Some people make much of Heidegger's involvement with the Nazi Party. Some go so far as to draw some kind of sinister link between fascism and the supposed fathers of postmodernism, charting lines between Nietzsche, Heidegger and Paul de Man and others and their political involvement, use or misuse.
But the reality is much more ambiguous. Where do we go looking for these theorists? What links can we draw between their lives and their theories. Did they know what they were involving themselves in or to what uses their work might be put? It is something of the mystery of life, and the plumbing ground of history, in which it is as important to assert as much as what we cannot know, as much as what we do.

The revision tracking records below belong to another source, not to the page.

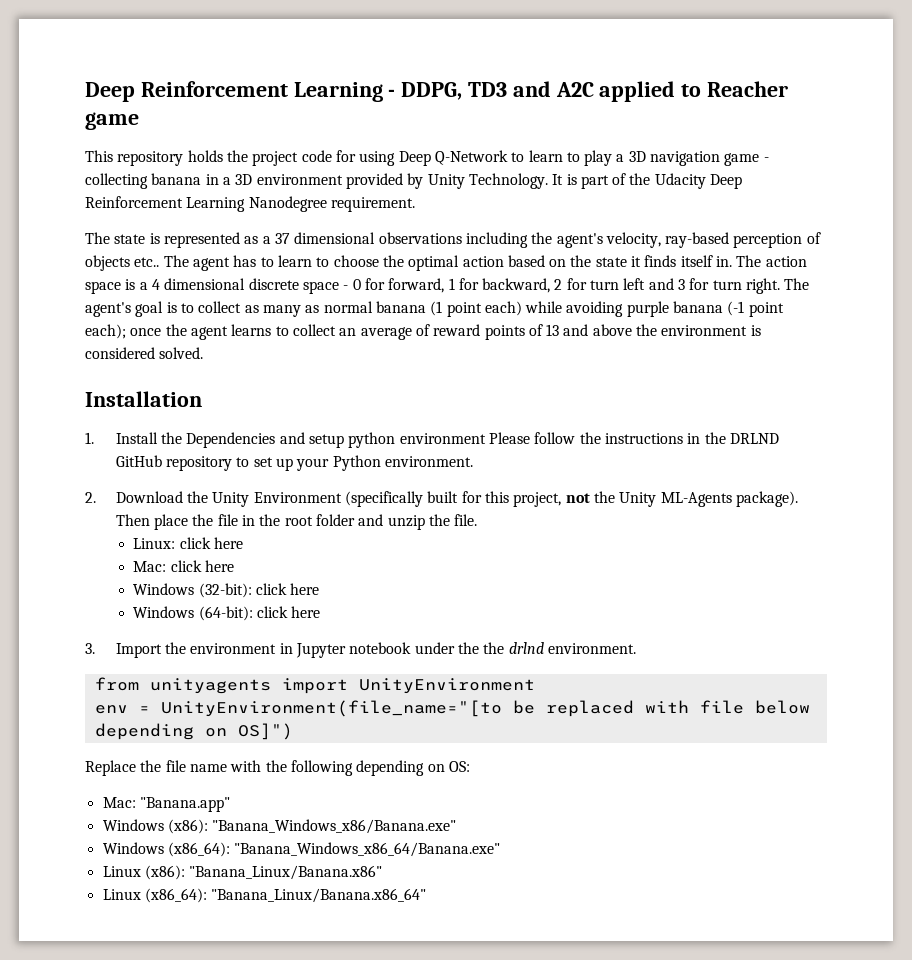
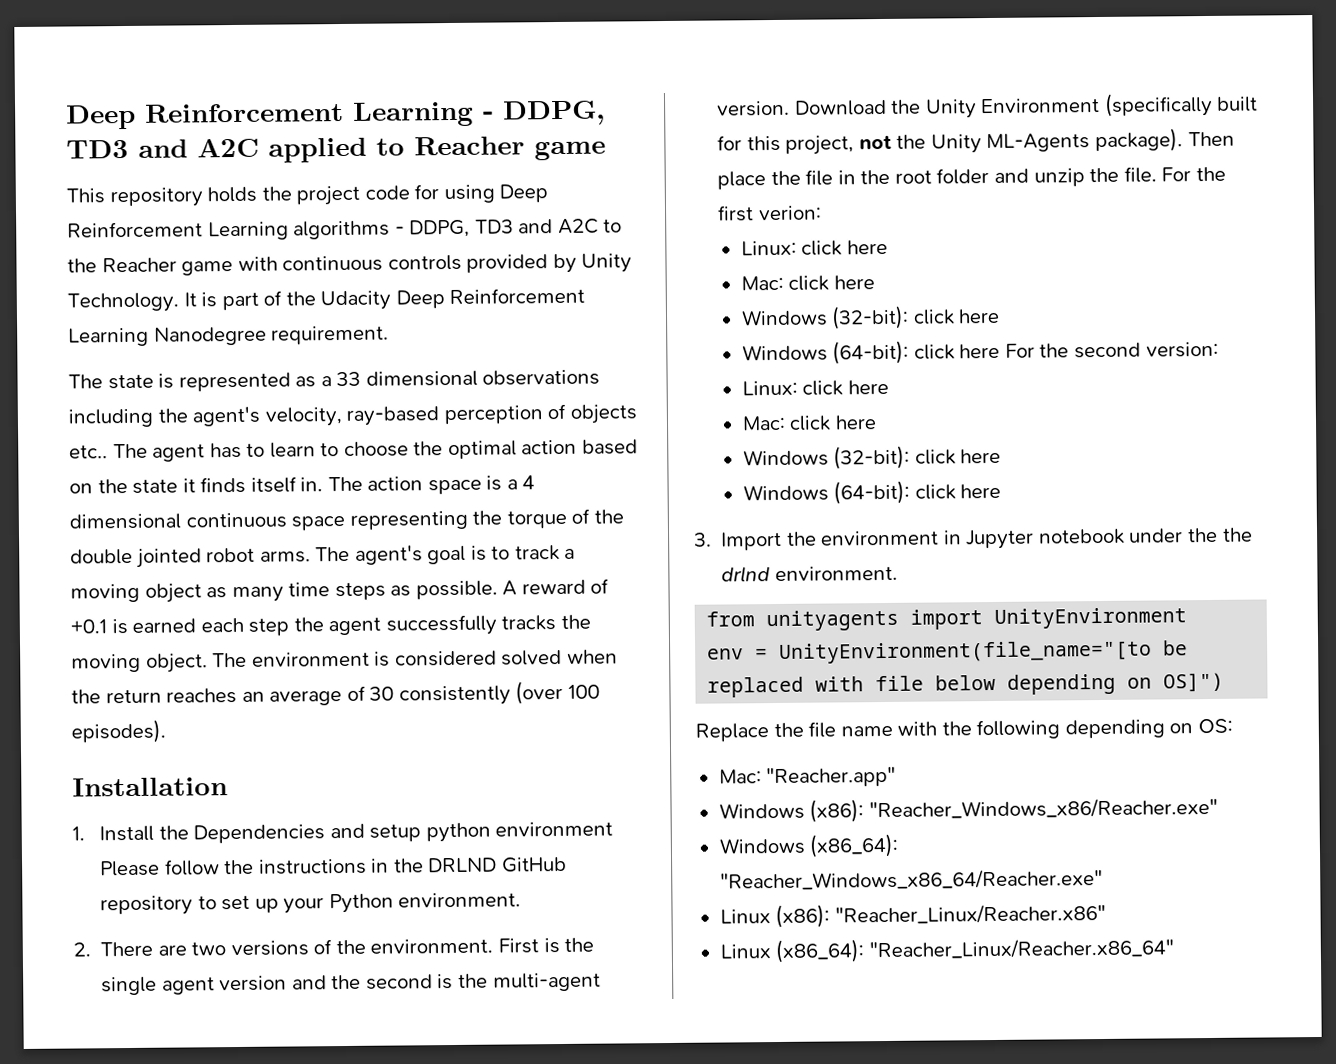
[434,150,769,166] [85,173,343,189] Q-Network to learn to play a 3D navigation game - collecting banana in a 3D environment -> [67,218,623,241] [67,254,462,276] Reinforcement Learning algorithms - DDPG, TD3 and A2C to the Reacher game with continuous controls
[274,233,290,244] 37 -> [336,371,362,387] 33
[248,278,781,294] discrete space - 0 for forward, 1 for backward, 2 for turn left and 3 for turn right. -> [185,508,624,531] [70,547,311,568] continuous space representing the torque of the double jointed robot arms.
[198,301,784,317] [85,324,761,340] [85,347,204,359] collect as many as normal banana (1 point each) while avoiding purple banana (-1 point each); once the agent learns to collect an average of reward points of 13 and above the environment is considered solved. -> [514,545,576,561] [70,578,610,603] [70,614,591,636] [71,649,618,673] [71,680,600,706] [71,719,166,744] track a moving object as many time steps as possible. A reward of +0.1 is earned each step the agent successfully tracks the moving object. The environment is considered solved when the return reaches an average of 30 consistently (over 100 episodes).
(96, 497) none -> [100,937,595,957] [101,972,601,996] [717,100,791,117] There are two versions of the environment. First is the single agent version and the second is the multi-agent version.
(478, 520) none -> [1161,166,1226,182] [717,205,822,222] [740,239,888,256] [740,275,875,291] [740,305,1001,330] [741,340,1219,365] For the first verion: // Linux: click here // Mac: click here // Windows (32-bit): click here // Windows (64-bit): click here For the second version:
[139,797,230,812] "Banana.app" -> [766,766,897,788] "Reacher.app"
[212,819,457,834] "Banana_Windows_x86/Banana.exe" -> [868,797,1218,820] "Reacher_Windows_x86/Reacher.exe"
[234,842,501,857] "Banana_Windows_x86_64/Banana.exe" -> [719,868,1103,891] "Reacher_Windows_x86_64/Reacher.exe"
[189,865,383,880] "Banana_Linux/Banana.x86" -> [834,903,1106,925] "Reacher_Linux/Reacher.x86"
[211,888,427,903] "Banana_Linux/Banana.x86_64" -> [868,938,1174,960] "Reacher_Linux/Reacher.x86_64"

A very nicely written piece that captures these things quite well is this account of looking for Heidegger's hut, hidden in the Black Forest...
I stood on a steeply sloping hillside deep in the Black Forest, panting, bathed in sweat and covered in mud. A group of llamas had stopped grazing nearby to watch me. After disorientation and fatigue, flying, driving, walking, and running, after springing over an electrified fence and sliding down a wooded slope, after losing my phone, my wife, and my bearings, I had at last found Martin Heidegger’s hut.
See the rest of the (warning: it's quite long, but worth the read) article here.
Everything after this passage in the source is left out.